Les livres sont des objets aux pouvoirs envoûtants. Des personnages peuvent s'extraire des pages et nous rejoindre dans notre quotidien, mais l'inverse est possible aussi...
Les livres sont des cabinets de curiosité, l'incarnation de nos rêves et de nos défaites, l'invitation à conjurer nos peurs, à sacraliser nos désirs jubilatoires.

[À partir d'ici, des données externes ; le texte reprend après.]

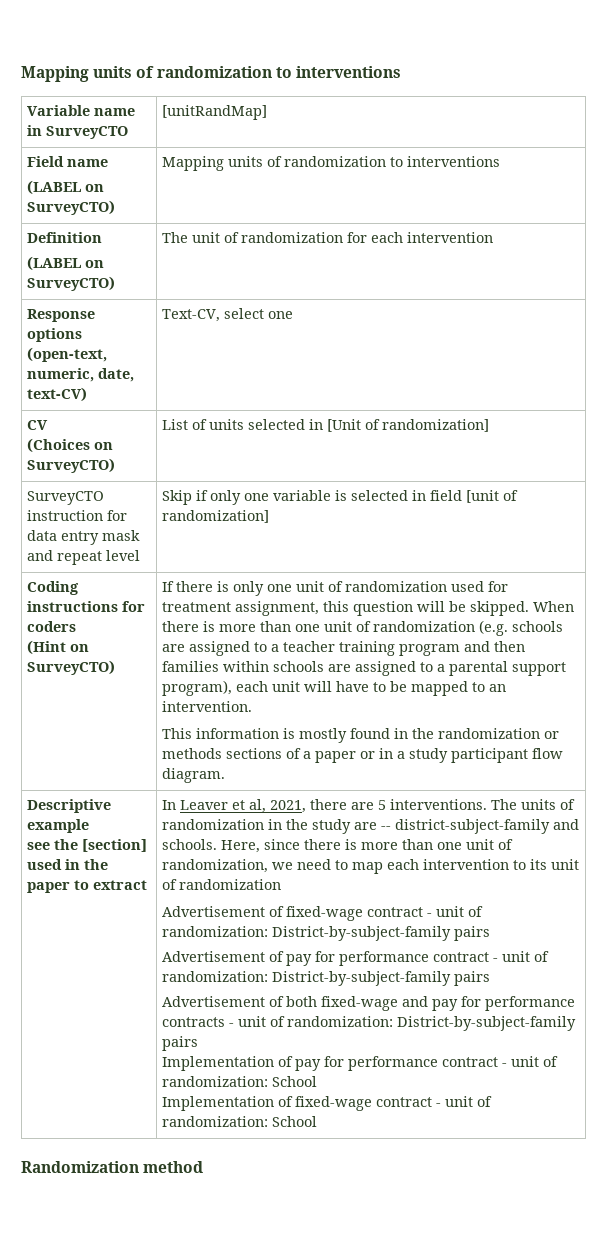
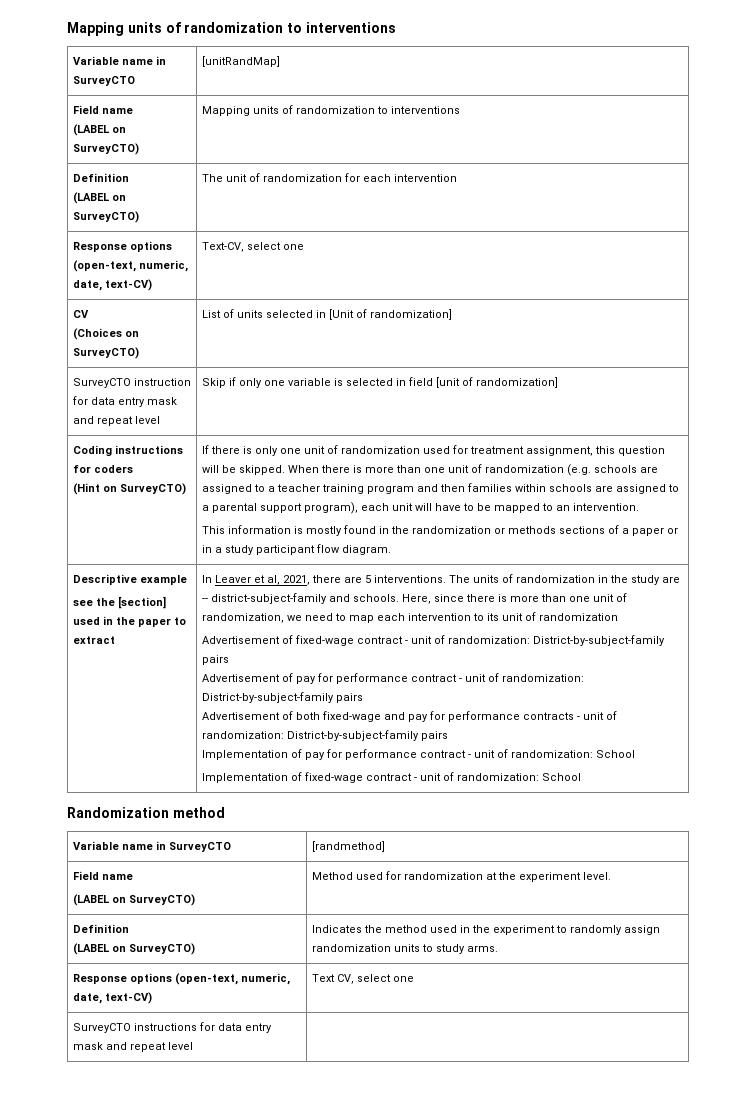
+ Variable name in SurveyCTO | [randmethod]
+ Field name
+ (LABEL on SurveyCTO) | Method used for randomization at the experiment level.
+ Definition
+ (LABEL on SurveyCTO) | Indicates the method used in the experiment to randomly assign randomization units to study arms.
+ Response options (open-text, numeric, date, text-CV) | Text CV, select one
+ SurveyCTO instructions for data entry mask and repeat level |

Les livres sont nos miroirs...
Dans ma commune, une petite librairie indépendante vient d'ouvrir. Elle a le charme des livres qui respirent. Elle est tenue par deux jeunes femmes libraires qui ont le même prénom, Julie et Julie... La légende dit qu'elles se seraient rencontrées par hasard. Moi je n'y crois pas un seul instant. Dans cette aventure commune, c'est encore ce vieil ami Paul Éluard qui a raison : « Il n'y a pas de hasard, il n'y a que des rendez-vous ». Elles s'appellent Julie mais elles sont aussi différentes que le sont Anna Karénine et Anna Frank, Emma Bovary et Emma Thompson, Virginia Woolf et Virginia Cléo Andrews, George Eliot et Georg Sand, ou bien encore Jane Eyre et Jane Austen...

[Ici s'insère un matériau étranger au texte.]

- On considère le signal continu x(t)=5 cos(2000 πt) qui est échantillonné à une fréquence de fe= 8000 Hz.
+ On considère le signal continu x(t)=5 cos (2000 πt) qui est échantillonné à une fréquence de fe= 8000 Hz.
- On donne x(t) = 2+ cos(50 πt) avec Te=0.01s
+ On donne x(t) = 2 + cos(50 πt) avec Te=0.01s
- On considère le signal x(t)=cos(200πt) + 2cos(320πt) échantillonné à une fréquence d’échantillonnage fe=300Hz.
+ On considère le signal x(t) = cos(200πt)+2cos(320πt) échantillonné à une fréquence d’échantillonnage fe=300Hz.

Tiens ? Jane Eyre, parlons-en justement... Comme c'est étrange, l'autre jour je suis entré dans ma librairie favorite, donc chez les fameuses Julie dont je vous parle, j'avais l'intention de lire L'Affaire Jane Eyre, de Jasper Fforde dans le cadre d'une lecture commune entre amis de Babelio et figurez-vous, - je vous assure que c'est vrai, j'ai commencé à ouvrir un fichier Word, j'ai jeté quelques idées en vrac au début de ma lecture et, - énorme lapsus, j'ai enregistré le fichier sous le nom de L'Affaire Jane Austen... J'en connais une à qui cela n'échappera pas...

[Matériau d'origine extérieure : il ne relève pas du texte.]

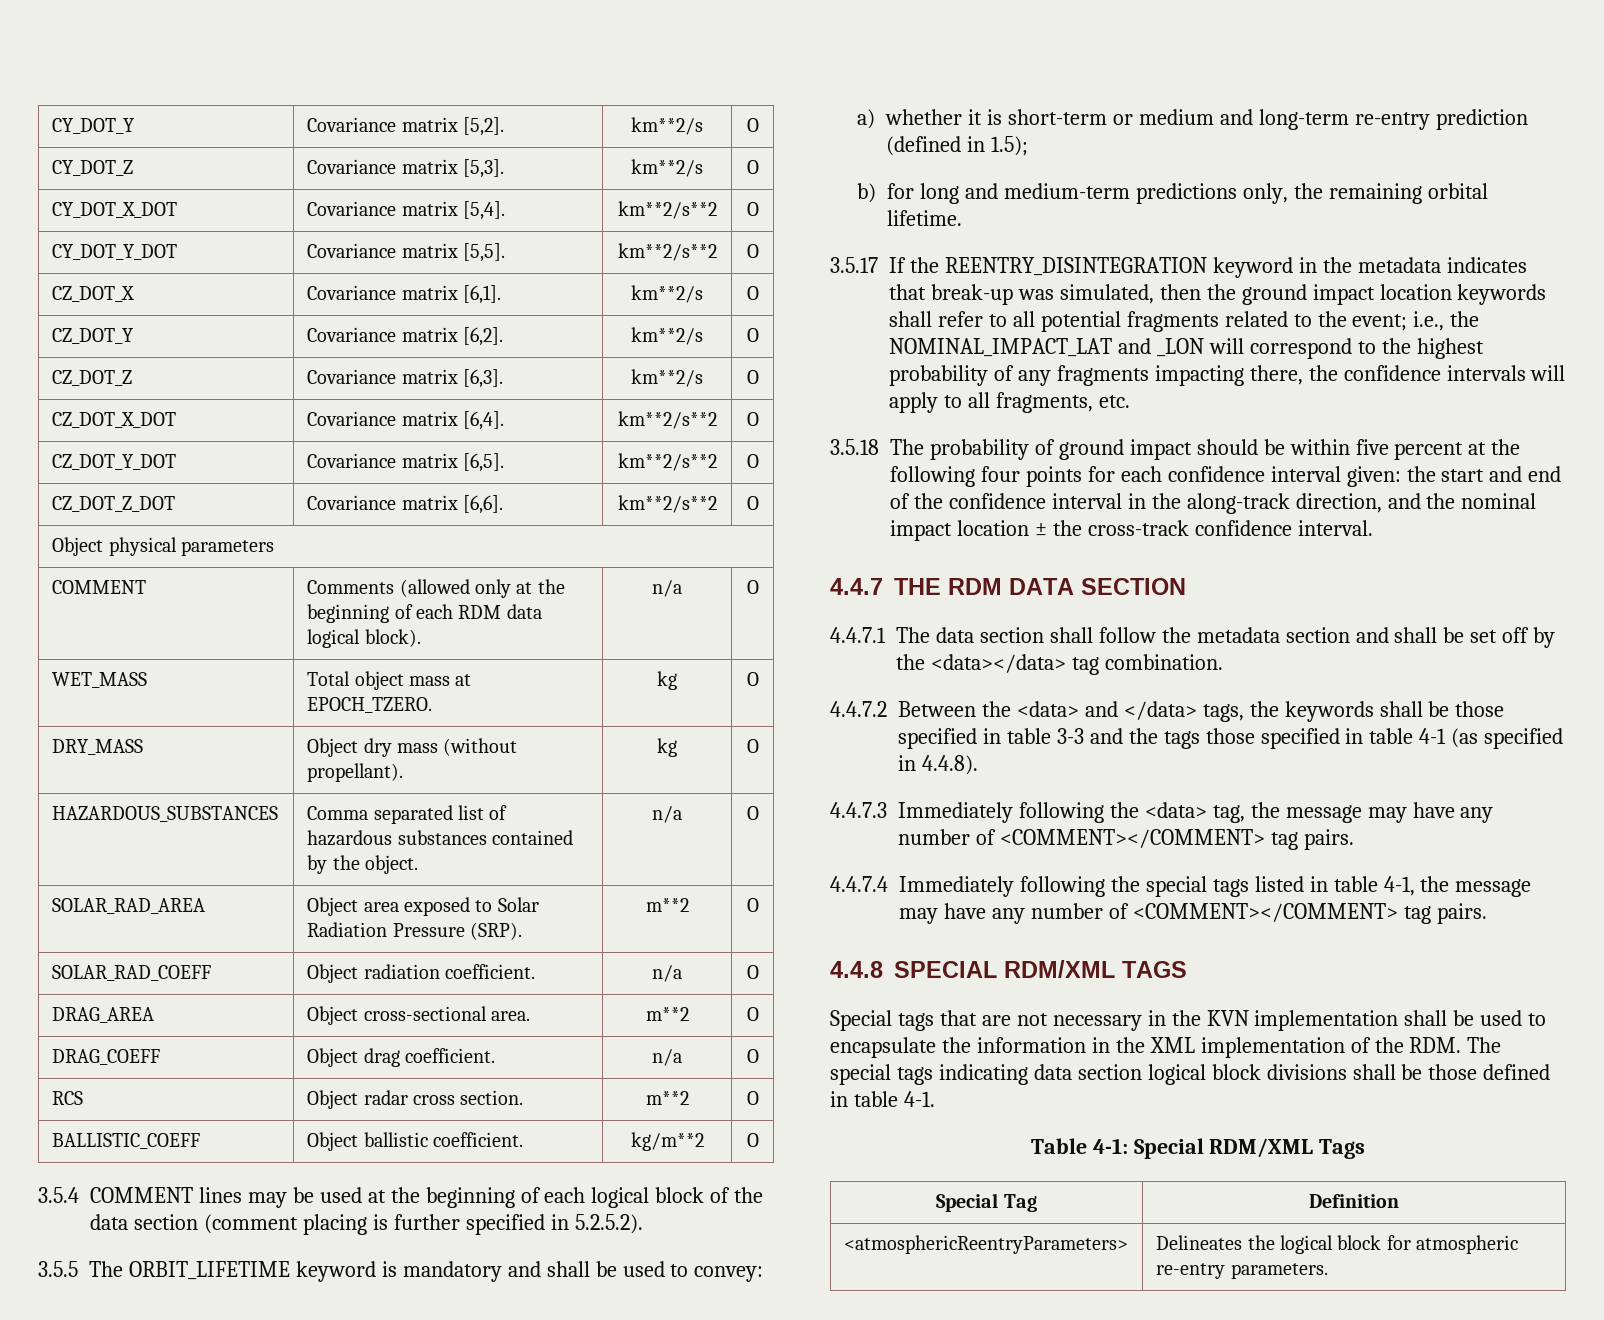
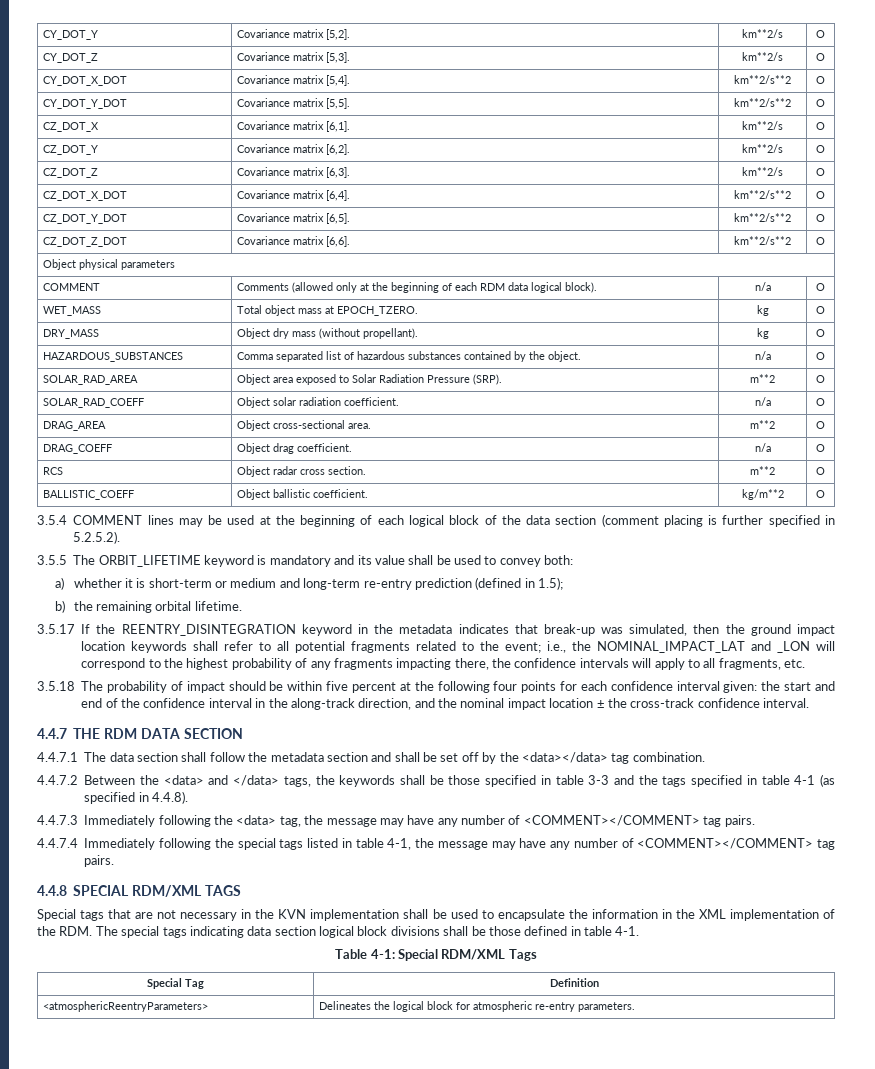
- SOLAR_RAD_COEFF | Object radiation coefficient. | n/a | O
+ SOLAR_RAD_COEFF | Object solar radiation coefficient. | n/a | O
- 3.5.5 The ORBIT_LIFETIME keyword is mandatory and shall be used to convey:
+ 3.5.5 The ORBIT_LIFETIME keyword is mandatory and its value shall be used to convey both:
- b) for long and medium-term predictions only, the remaining orbital lifetime.
+ b) the remaining orbital lifetime.
- 3.5.18 The probability of ground impact should be within five percent at the following four points for each confidence interval given: the start and end of the confidence interval in the along-track direction, and the nominal impact location ± the cross-track confidence interval.
+ 3.5.18 The probability of impact should be within five percent at the following four points for each confidence interval given: the start and end of the confidence interval in the along-track direction, and the nominal impact location ± the cross-track confidence interval.
- 4.4.7.2 Between the <data> and </data> tags, the keywords shall be those specified in table 3-3 and the tags those specified in table 4-1 (as specified in 4.4.8).
+ 4.4.7.2 Between the <data> and </data> tags, the keywords shall be those specified in table 3-3 and the tags specified in table 4-1 (as specified in 4.4.8).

J'aime bien me rendre souvent dans la librairie tenue par les Julie car on y trouve des idées de lecture très inspirantes qui sortent des sentiers battus.
Ce jour-là, j'étais béni des dieux de la lecture ! Elles possédaient l'unique exemplaire que je recherchais. D'une seule et même voix elles m'ont dit : « Quelle chance tu as Berni d'aller vers ce roman ! » Bon, là j'exagère un peu, hein.
Je leur ai demandé : « Faut-il avoir lu Jane Eyre pour bien entrer dans ce roman et le comprendre ?
- Oui, a répondu l'une des Julie,
- Non, a répondu l'autre Julie.
- Faudrait savoir, j'ai ajouté.
Chacune a apporté son argumentation et chaque argument tenait la route. Elles sont vraiment géniales. Fort de ces éclairages, j'ai posé une autre question : « J'ai entendu dire que Charlotte Brontë aurait écrit une autre version de Jane Eyre où la fin ne se termine pas comme dans le roman original. Une sorte de roman apocryphe... » Mais là aucune d'elles n'a su me répondre, je les voyais drôlement embarrassées et j'ai presque regretté de leur avoir posé cette question. Je ne voulais pas leur faire de peine. J'avais lu il y a quelques années Jane Eyre, je m'en souvenais encore très bien, y compris de cette fin, non pas bâclée comme certains le prétendent, mais un tantinet décevante, il faut bien l'avouer...
« Tu vas nous concocter un billet à ta façon, Berni ? » a demandé Julie.
- Prends tout ton temps et n'hésite pas à parler un peu de nous au passage », a rajouté l'autre Julie.
Elles m'ont raccompagné toutes deux vers la sortie avec dans leurs yeux cette petite mélancolie mêlée de joie qui donne une âme à leur boutique.
Je suis sorti de la librairie heureux de mon achat lorsqu'un homme m'a hélé.
« Monsieur ! Monsieur ! » Je me suis retourné. Je l'ai reconnu, il était également dans la boutique tout-à-l'heure. Il m'avait semblé qu'il tentait de capter de manière attentive toute notre conversation. J'étais à l'instant encore serein et tout jusqu'ici se passait bien. Parfaitement bien même. Jusqu'à ce que...
« Monsieur !
Il s'est présenté, disant s'appeler Currer Bell. « Je vous ai entendu tout-à-l'heure dans la librairie poser la question sur le sujet de la fin du roman de Jane Eyre. »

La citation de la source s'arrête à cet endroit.